We can make another fundamental division of the different types of mining companies according to their market capitalization:

  • Large mining companies. These are well-capitalized companies with decades of history, global operations and a slow but steady cash flow. Mining stocks in these companies are often not very volatile.
  • Small mining companies. They tend to have little capital, a short history and high hopes for huge returns in the future. Mining stocks in these companies, in most cases, show more volatility.

Each investor will make their choice to which mining stocks to invest in. However, it’s recommended that all capital earmarked for investment in this industry not be directed to a single company or only one type of these companies, to diversify the portfolio.

Why invest in mining stocks?

Due to the importance of metals and minerals for the future of the world economy and demand, respectively, the prices of most of these raw materials increase when the economy is booming and decrease when economic activity slows.

Base metals are essential for building the infrastructure of the world economy.

  • Iron ore is the most mined metal, as it is a critical component for the production of steel, which companies must use in bridges, buildings and pipelines.
  • Aluminum is the second most mined metal due to its importance for the aerospace and automotive sectors
  • Copper completes the top three because of its ability to conduct electricity

Thus, buying mining stocks can become an investment in the growth of the world economy. Given the importance of base metals, it’s not surprising to see that most of the world's largest mining companies focus on at least one of these raw materials.

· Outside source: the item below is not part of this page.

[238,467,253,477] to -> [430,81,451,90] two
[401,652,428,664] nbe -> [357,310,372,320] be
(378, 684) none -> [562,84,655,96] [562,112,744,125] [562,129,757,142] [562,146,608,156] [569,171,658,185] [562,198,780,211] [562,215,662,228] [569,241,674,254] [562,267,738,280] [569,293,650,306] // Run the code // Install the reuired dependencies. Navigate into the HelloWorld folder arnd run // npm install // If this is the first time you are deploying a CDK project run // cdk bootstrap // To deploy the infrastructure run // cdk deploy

Apart from the growing global economy, one of the biggest drivers of growth in mining stocks is renewable energy. This is because the industry uses a lot of metals and raw materials.

For example:

  • The production of a wind turbine with a capacity of 3 megawatts (MW) requires 335 tons of steel, 4.7 tons of copper, 3 tons of aluminum and more than 317 kilograms of rare earth minerals, as well as other metals and materials such as aggregates.
  • For a conventional power plant, about 1 ton of copper is used to produce 1 MW of continuous power.

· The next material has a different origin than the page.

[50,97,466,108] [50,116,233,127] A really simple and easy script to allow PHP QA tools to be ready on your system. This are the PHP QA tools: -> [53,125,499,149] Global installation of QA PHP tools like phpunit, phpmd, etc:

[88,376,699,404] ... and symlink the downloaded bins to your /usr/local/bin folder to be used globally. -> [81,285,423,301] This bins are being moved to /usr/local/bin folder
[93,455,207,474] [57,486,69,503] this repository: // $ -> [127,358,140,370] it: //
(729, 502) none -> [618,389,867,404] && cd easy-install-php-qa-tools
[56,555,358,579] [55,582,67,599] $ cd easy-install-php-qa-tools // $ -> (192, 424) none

As renewable energy sources require more metals, the growth of the sector will stimulate accelerated demand for these raw materials.

The production of electric vehicles also uses a significant amount of materials from the mining sector. For example, while gas-powered cars require between 8 and 22 kilograms of copper, battery-powered electric cars need 83 kilograms of this metal.

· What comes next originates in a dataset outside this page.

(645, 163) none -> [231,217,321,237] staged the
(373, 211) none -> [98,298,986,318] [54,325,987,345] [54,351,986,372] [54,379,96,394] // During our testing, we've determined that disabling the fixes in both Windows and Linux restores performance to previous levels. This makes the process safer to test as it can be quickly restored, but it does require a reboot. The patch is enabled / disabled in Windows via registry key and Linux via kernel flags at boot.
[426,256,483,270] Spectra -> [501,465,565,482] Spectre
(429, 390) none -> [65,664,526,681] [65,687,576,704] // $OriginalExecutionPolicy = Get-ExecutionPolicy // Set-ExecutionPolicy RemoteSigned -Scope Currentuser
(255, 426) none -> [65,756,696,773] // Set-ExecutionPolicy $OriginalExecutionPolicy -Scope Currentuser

Demand for lithium (widely used in electric car batteries) is on the verge of exceeding the current rate of production of mining companies by 2022. By 2050, analysts predict that consumption may be up to 170% above currently known lithium reserves if it is not assumed that there will be changes in technology. As such, lithium mining stocks attract attention from investors.

When it comes to investing in different types of raw materials, we must not forget the recent economic stimuli from central banks and governments, as well as zero and negative interest rates. All this, at some point, will very likely lead to increased inflationary pressures and lower values ​​of currencies, which will almost certainly have a positive impact on the price of most commodities.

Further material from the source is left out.